* PROBLEM TO WORK ON
From the data, copy out every line in which the word "Moreau" appears.

(Difference listings)
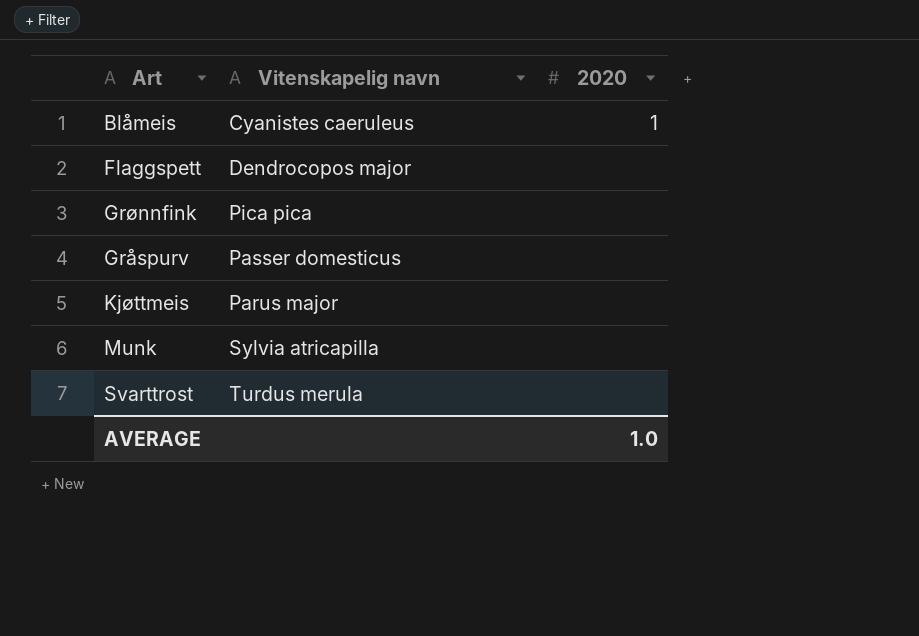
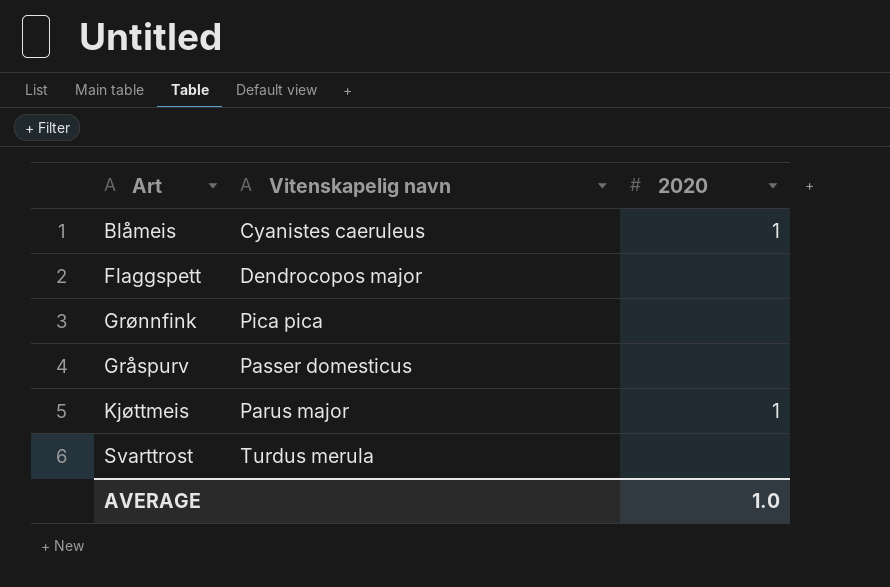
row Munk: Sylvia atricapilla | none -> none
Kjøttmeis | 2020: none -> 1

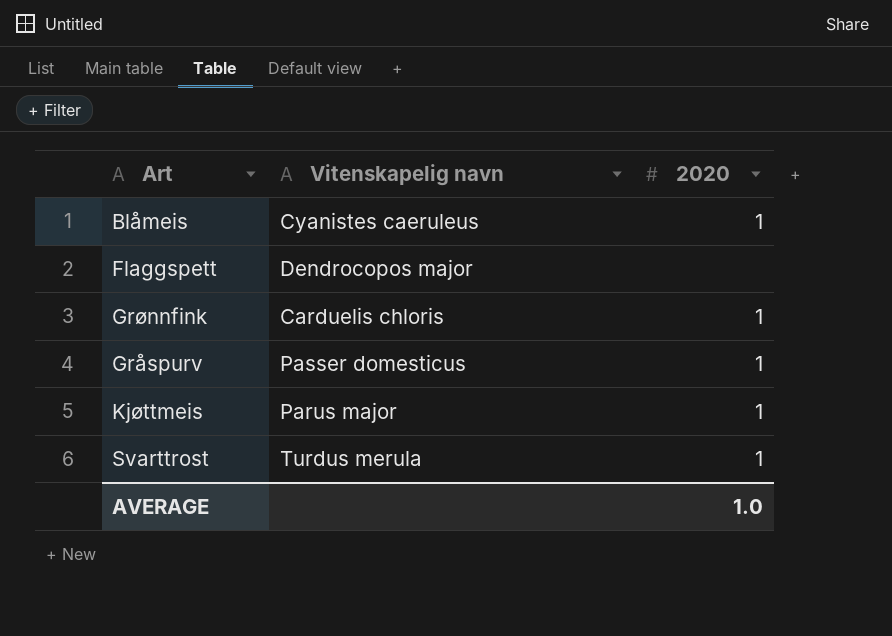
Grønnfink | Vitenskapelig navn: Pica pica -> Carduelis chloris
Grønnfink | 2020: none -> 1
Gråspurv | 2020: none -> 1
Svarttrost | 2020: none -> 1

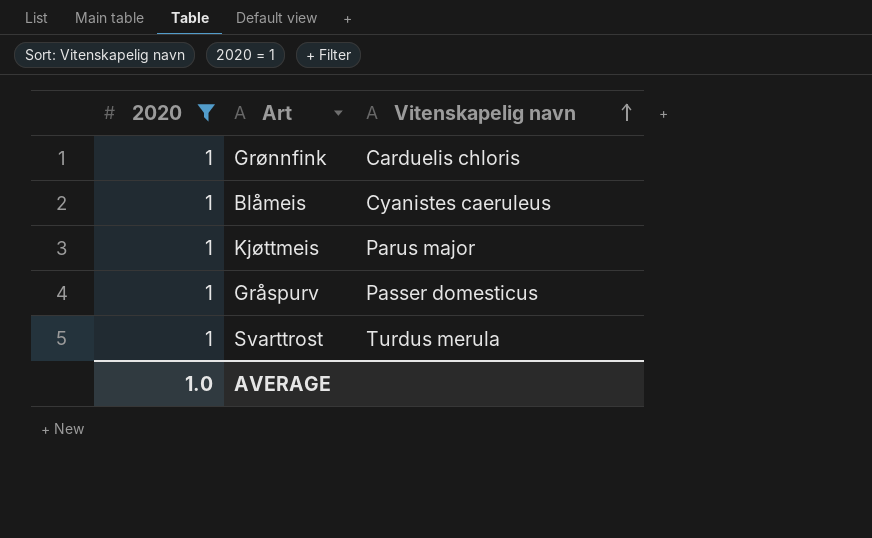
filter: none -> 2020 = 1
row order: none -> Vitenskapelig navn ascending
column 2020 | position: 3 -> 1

--

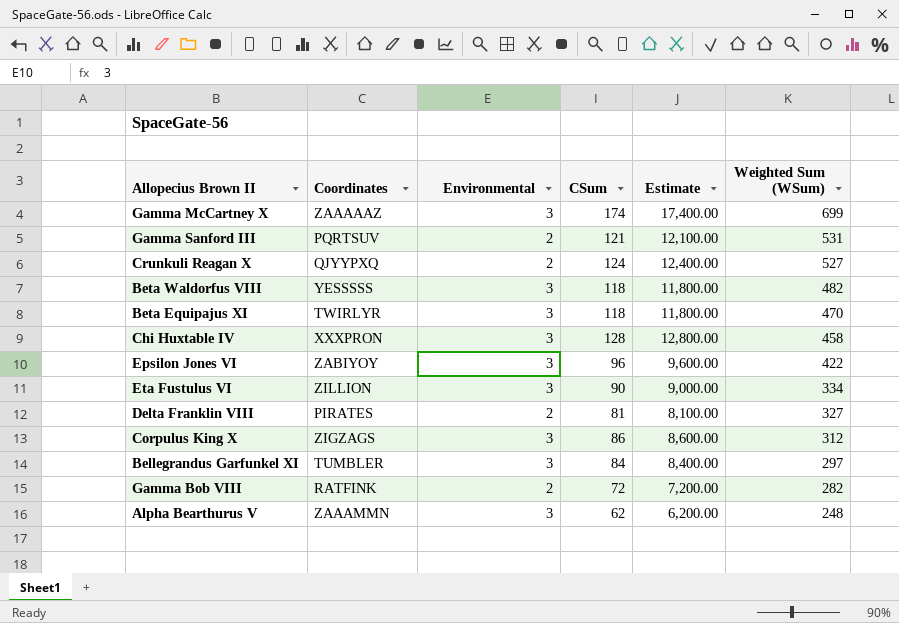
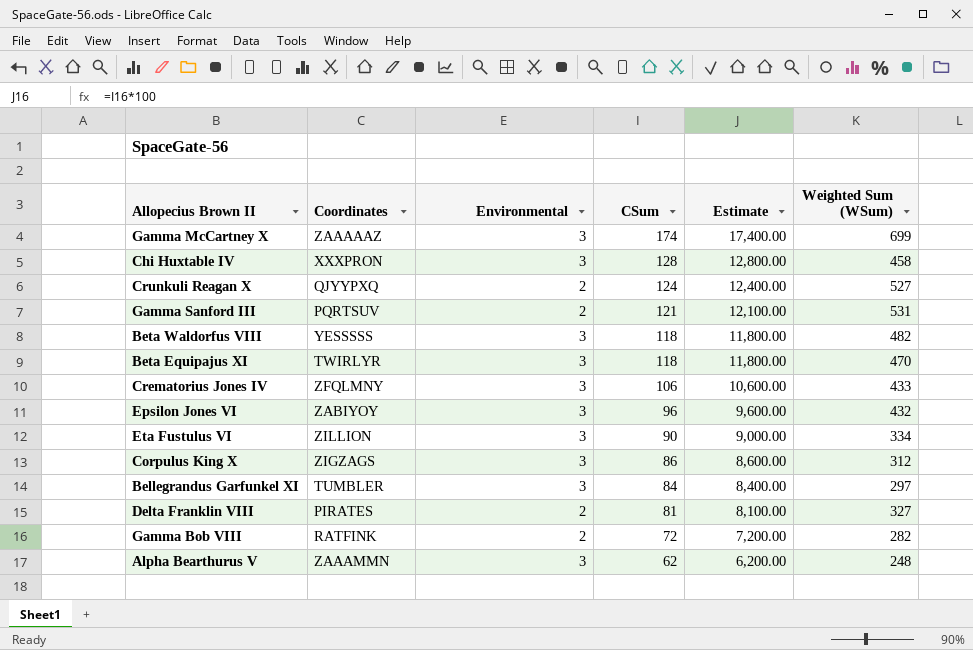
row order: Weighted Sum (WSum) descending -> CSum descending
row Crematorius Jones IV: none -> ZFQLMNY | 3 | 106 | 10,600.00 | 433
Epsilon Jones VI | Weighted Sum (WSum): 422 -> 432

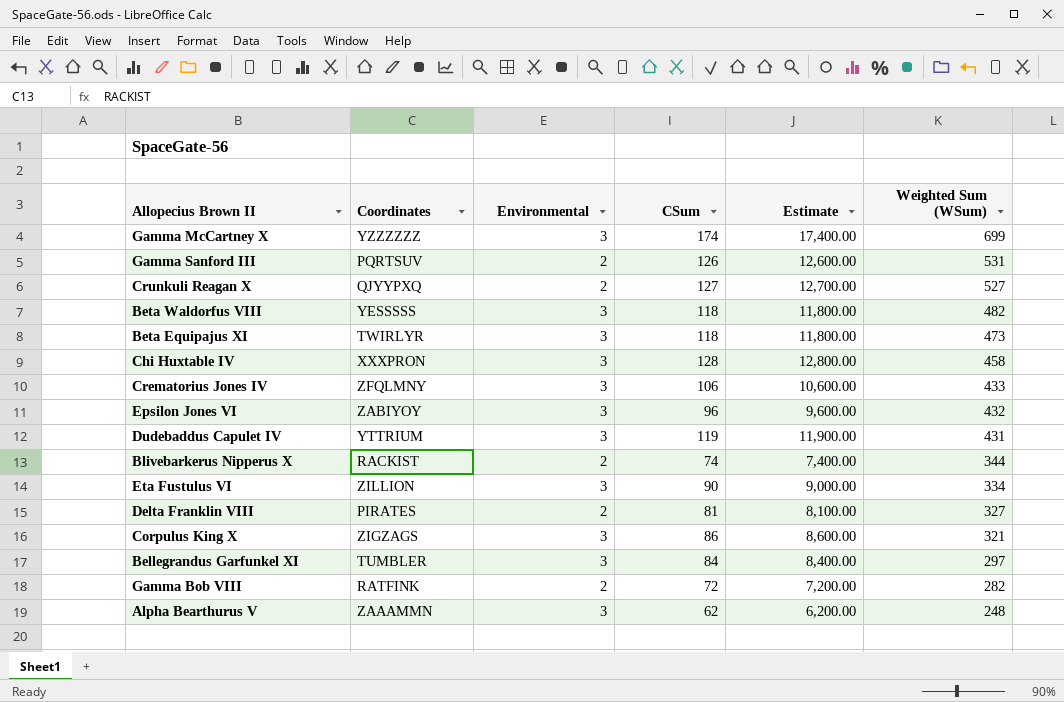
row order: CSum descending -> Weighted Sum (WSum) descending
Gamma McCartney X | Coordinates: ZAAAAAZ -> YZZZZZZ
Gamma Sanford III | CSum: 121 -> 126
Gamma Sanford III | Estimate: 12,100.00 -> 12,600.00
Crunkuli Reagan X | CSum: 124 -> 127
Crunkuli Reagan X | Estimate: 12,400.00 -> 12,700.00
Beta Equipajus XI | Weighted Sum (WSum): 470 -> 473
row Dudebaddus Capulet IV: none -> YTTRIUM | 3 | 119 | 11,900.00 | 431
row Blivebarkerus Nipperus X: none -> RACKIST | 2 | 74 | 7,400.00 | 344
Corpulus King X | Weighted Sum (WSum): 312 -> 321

---

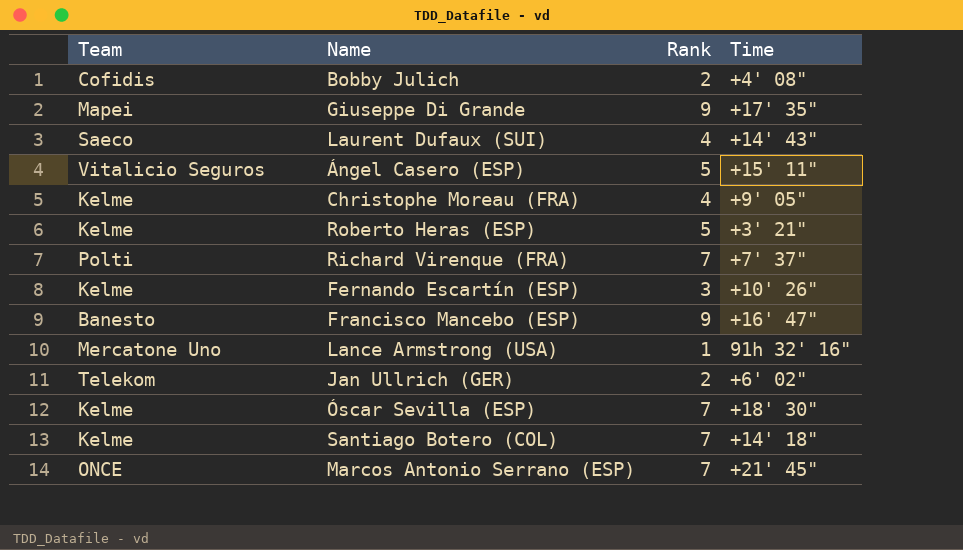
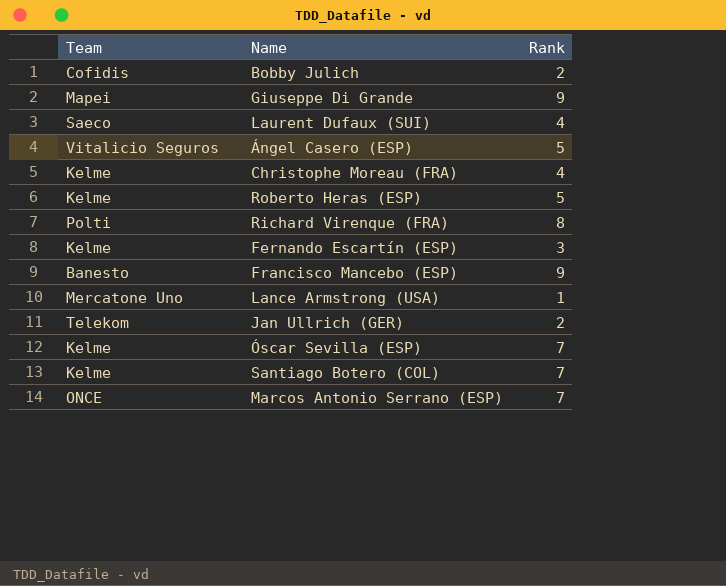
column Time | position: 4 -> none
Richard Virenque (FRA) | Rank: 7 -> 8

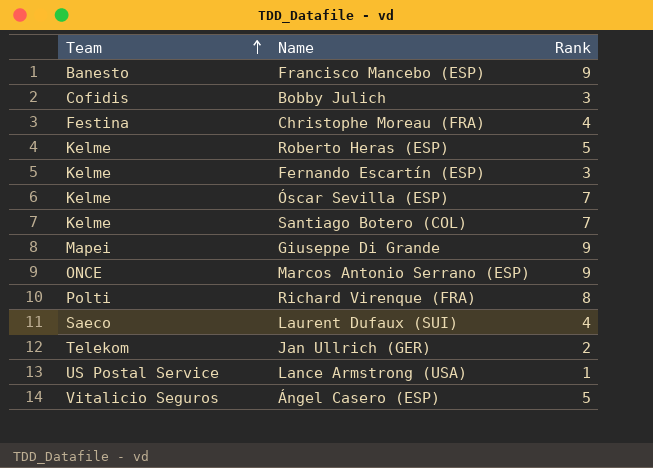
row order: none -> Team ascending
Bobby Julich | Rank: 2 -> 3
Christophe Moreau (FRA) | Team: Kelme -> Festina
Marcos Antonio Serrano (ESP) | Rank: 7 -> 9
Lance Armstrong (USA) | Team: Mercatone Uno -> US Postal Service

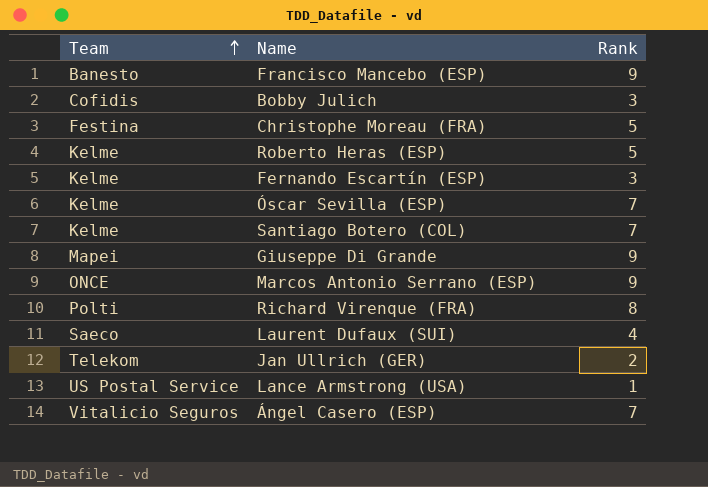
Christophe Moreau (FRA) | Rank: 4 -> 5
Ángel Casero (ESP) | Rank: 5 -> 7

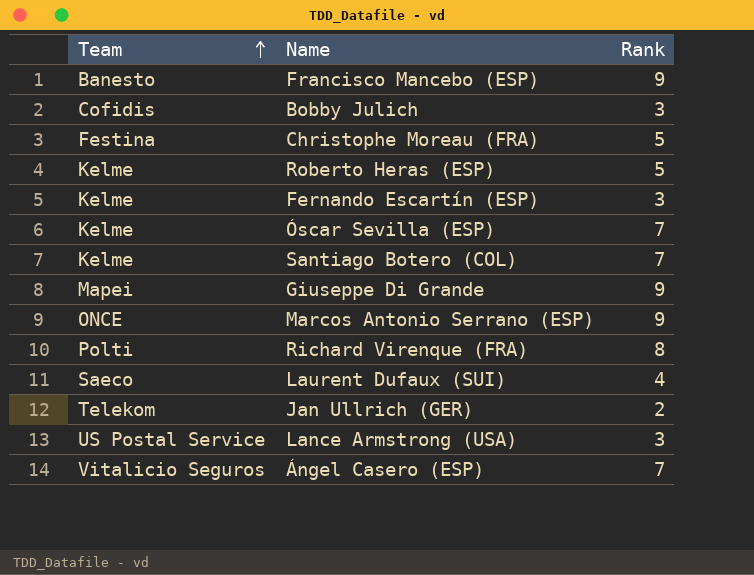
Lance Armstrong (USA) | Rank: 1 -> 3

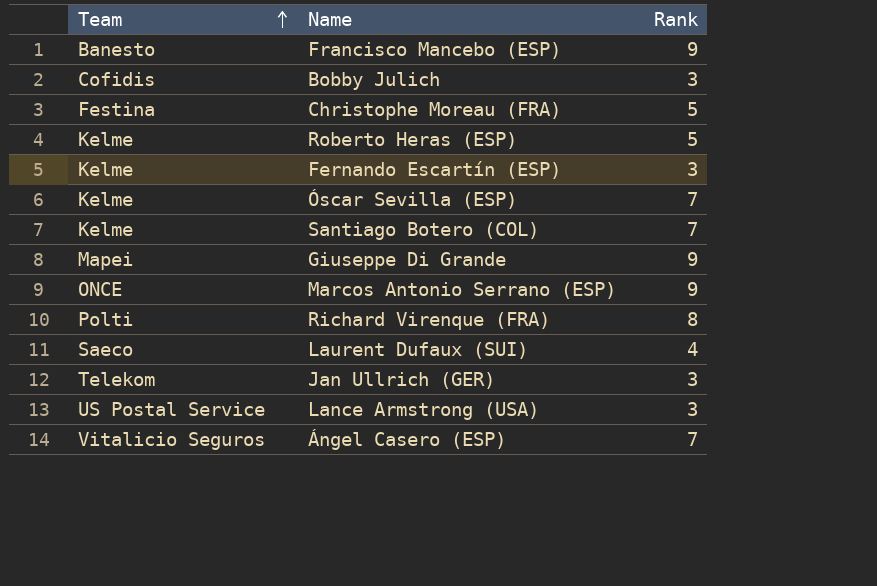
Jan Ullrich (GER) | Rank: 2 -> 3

* RESULT OF THIS TASK
Christophe Moreau (FRA) | Team: Kelme -> Festina
Christophe Moreau (FRA) | Rank: 4 -> 5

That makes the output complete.